▶ **Exercise objective**:
Every line below must be given again exactly.

▶ **Extracted data**:
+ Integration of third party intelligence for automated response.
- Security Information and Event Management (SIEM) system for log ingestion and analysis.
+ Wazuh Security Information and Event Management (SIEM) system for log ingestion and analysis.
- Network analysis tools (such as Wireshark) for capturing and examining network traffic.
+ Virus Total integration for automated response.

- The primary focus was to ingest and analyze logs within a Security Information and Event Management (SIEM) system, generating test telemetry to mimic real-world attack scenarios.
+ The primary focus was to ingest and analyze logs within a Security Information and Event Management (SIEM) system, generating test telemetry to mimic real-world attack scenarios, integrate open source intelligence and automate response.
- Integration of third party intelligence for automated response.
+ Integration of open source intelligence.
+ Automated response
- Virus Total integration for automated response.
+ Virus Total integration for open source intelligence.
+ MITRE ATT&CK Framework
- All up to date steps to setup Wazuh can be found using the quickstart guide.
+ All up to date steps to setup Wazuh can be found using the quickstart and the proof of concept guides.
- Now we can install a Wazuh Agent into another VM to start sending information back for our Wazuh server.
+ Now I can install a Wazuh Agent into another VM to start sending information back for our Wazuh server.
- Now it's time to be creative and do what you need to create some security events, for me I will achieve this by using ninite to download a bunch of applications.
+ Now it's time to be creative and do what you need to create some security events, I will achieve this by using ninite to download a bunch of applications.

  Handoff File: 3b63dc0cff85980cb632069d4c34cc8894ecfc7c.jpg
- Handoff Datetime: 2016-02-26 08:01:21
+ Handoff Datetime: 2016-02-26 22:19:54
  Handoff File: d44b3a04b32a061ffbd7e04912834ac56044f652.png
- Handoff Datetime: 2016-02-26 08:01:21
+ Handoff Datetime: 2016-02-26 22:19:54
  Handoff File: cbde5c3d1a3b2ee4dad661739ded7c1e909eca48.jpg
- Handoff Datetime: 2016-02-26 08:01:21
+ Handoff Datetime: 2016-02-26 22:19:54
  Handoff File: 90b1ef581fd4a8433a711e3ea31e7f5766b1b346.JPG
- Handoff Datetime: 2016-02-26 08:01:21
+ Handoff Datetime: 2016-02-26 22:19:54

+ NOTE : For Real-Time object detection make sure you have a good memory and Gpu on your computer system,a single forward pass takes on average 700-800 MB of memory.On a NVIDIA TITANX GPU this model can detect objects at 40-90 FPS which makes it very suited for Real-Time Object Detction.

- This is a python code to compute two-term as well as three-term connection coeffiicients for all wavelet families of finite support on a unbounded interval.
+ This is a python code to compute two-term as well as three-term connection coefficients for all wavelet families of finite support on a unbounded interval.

▶ **Exercise solution**:
+ Integration of third party intelligence for automated response.
- Security Information and Event Management (SIEM) system for log ingestion and analysis.
+ Wazuh Security Information and Event Management (SIEM) system for log ingestion and analysis.
- Network analysis tools (such as Wireshark) for capturing and examining network traffic.
+ Virus Total integration for automated response.

- The primary focus was to ingest and analyze logs within a Security Information and Event Management (SIEM) system, generating test telemetry to mimic real-world attack scenarios.
+ The primary focus was to ingest and analyze logs within a Security Information and Event Management (SIEM) system, generating test telemetry to mimic real-world attack scenarios, integrate open source intelligence and automate response.
- Integration of third party intelligence for automated response.
+ Integration of open source intelligence.
+ Automated response
- Virus Total integration for automated response.
+ Virus Total integration for open source intelligence.
+ MITRE ATT&CK Framework
- All up to date steps to setup Wazuh can be found using the quickstart guide.
+ All up to date steps to setup Wazuh can be found using the quickstart and the proof of concept guides.
- Now we can install a Wazuh Agent into another VM to start sending information back for our Wazuh server.
+ Now I can install a Wazuh Agent into another VM to start sending information back for our Wazuh server.
- Now it's time to be creative and do what you need to create some security events, for me I will achieve this by using ninite to download a bunch of applications.
+ Now it's time to be creative and do what you need to create some security events, I will achieve this by using ninite to download a bunch of applications.

  Handoff File: 3b63dc0cff85980cb632069d4c34cc8894ecfc7c.jpg
- Handoff Datetime: 2016-02-26 08:01:21
+ Handoff Datetime: 2016-02-26 22:19:54
  Handoff File: d44b3a04b32a061ffbd7e04912834ac56044f652.png
- Handoff Datetime: 2016-02-26 08:01:21
+ Handoff Datetime: 2016-02-26 22:19:54
  Handoff File: cbde5c3d1a3b2ee4dad661739ded7c1e909eca48.jpg
- Handoff Datetime: 2016-02-26 08:01:21
+ Handoff Datetime: 2016-02-26 22:19:54
  Handoff File: 90b1ef581fd4a8433a711e3ea31e7f5766b1b346.JPG
- Handoff Datetime: 2016-02-26 08:01:21
+ Handoff Datetime: 2016-02-26 22:19:54

+ NOTE : For Real-Time object detection make sure you have a good memory and Gpu on your computer system,a single forward pass takes on average 700-800 MB of memory.On a NVIDIA TITANX GPU this model can detect objects at 40-90 FPS which makes it very suited for Real-Time Object Detction.

- This is a python code to compute two-term as well as three-term connection coeffiicients for all wavelet families of finite support on a unbounded interval.
+ This is a python code to compute two-term as well as three-term connection coefficients for all wavelet families of finite support on a unbounded interval.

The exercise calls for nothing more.